16 de novembro de 19 Autor: Maria Eloisa Barbosa
A importância de “Cats” nas palavras de Taylor

Quando entrei no estúdio de Andrew Lloyd Webber, em Londres, pensei que estávamos apenas ensaiando “Macavity”, o número que eu deveria performar no filme Cats. Logo ele estava sentado ao piano, tocando uma nova melodia que eu nunca tinha ouvido antes. Eu tinha a sensação de que poderia ser a música original de Victoria que as pessoas estavam cochichando. Até esse momento, eu havia passado semanas no set assistindo às filmagens. Eu assisti Francesca Hayward fazer Victoria, a gatinha balética, ganhar vida, partir seu coração e depois consertá-lo novamente. Vi a intensa coreografia e o canto ao vivo que esse filme exigiria de mim e do elenco, o que me tornou bem experiente no coração, na diversão, na sabedoria e na loucura desse show especial.

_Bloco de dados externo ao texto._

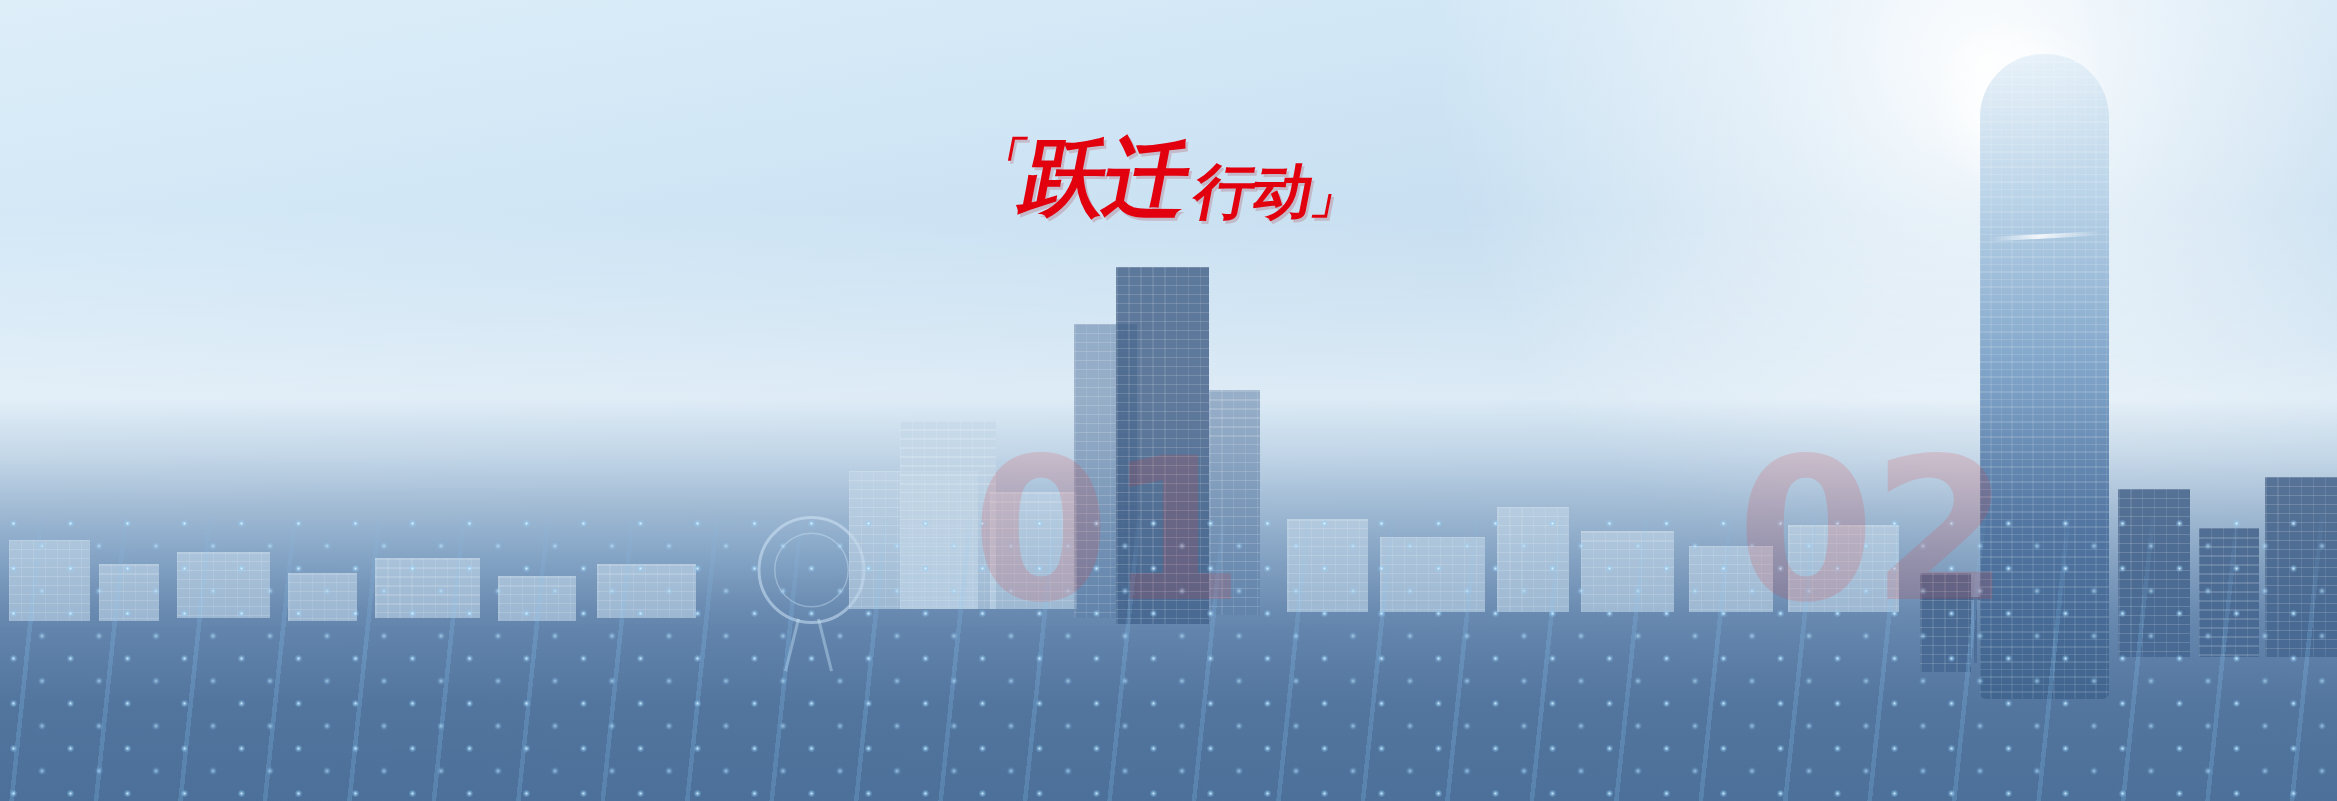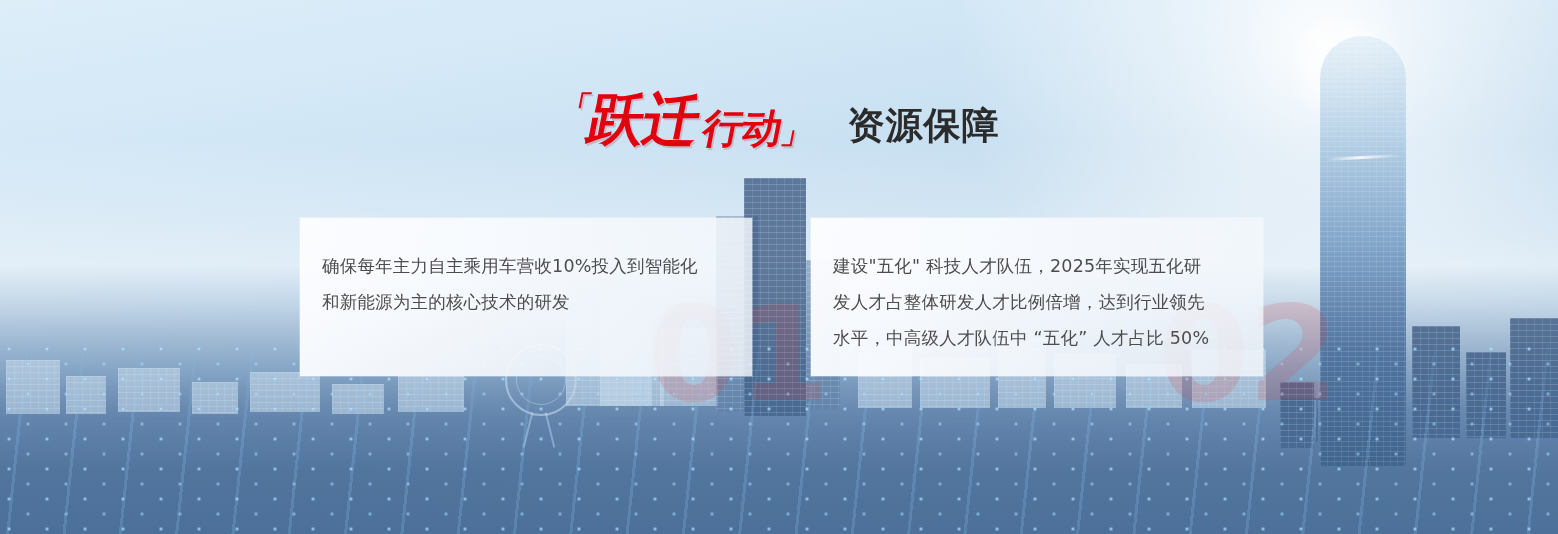--- a/index.html
+++ b/index.html
@@ -257,7 +257,6 @@
         <span class="small">行动</span>
         <span class="q end">」</span>
       </div>
-      <div class="headline">资源保障</div>
     </div>
   </div>
 

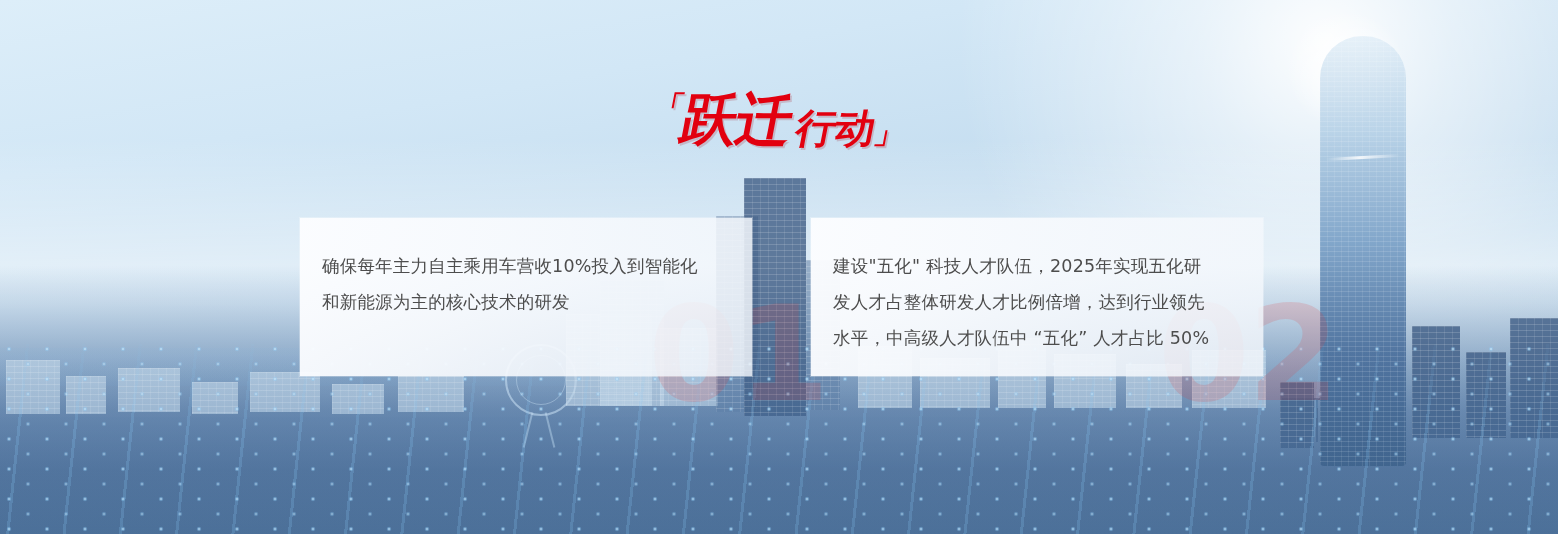--- a/index.html
+++ b/index.html
@@ -263,17 +263,6 @@
   <div class="wm wm-01">01</div>
   <div class="wm wm-02">02</div>
 
-  <div class="cards">
-    <div class="card one">
-      <p class="card-text">确保每年主力自主乘用车营收10%投入到智能化
-和新能源为主的核心技术的研发</p>
-    </div>
-    <div class="card two">
-      <p class="card-text">建设"五化" 科技人才队伍，2025年实现五化研
-发人才占整体研发人才比例倍增，达到行业领先
-水平，中高级人才队伍中 “五化” 人才占比 50%</p>
-    </div>
-  </div>
 
 </div>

Então, quando Andrew perguntou, por trás do piano, se eu tinha alguma idéia do que Victoria poderia dizer se ela tivesse uma música, eu sabia o que ele estava perguntando. Ele estava pedindo para ajudá-lo a escrever.

Esse momento, e os seguintes, são momentos que nunca esquecerei: de repente, sinto essa intuição imediata sobre o que essa personagem diria, escrevendo febrilmente a letra, meu cérebro agitando-a mais rápido do que minha caneta poderia acompanhar. Cantando a música ao vivo pela primeira vez com Andrew tocando piano em uma sala de ensaios, mãos trêmulas, para Francesca e o diretor Tom Hooper. Os olhares nos rostos deles me disseram que era a música certa para essa personagem naquele exato momento da história dela. Vendo como foi transformada em partitura e recebendo um moletom com capuz do “Cats Music Department” por meus colegas colaboradores trabalhando a música nos bastidores. Sentada na cadeira de um diretor, assistindo Frankie cantar ao vivo para o filme, sabendo que ela havia aprendido a cantar especificamente para essa música. Observando Tom brilhar quase toda vez que ouvia a ponte.

A música “Memory” é sobre perder seus dias de glória, desejando poder voltar no tempo e reviver aqueles momentos mágicos do seu passado. “Beautiful Ghosts” é cantada por uma voz jovem que está se perguntando se algum dia terá dias de glória. Ansiando pelo sentimento de pertencer, ela vê todo mundo encontrando. Tentando alcançá-lo, desesperadamente com medo de nunca ter belos fantasmas de dias para se agarrar nos anos mais velhos. Não importa o que aconteça, posso dizer com segurança que as memórias da minha experiência trabalhando em “Cats” serão aquelas que eu carrego comigo. Fantasmas bonitos, se você quiser.

Artigo publicado pela Billboard e traduzido pela equipe TSBR.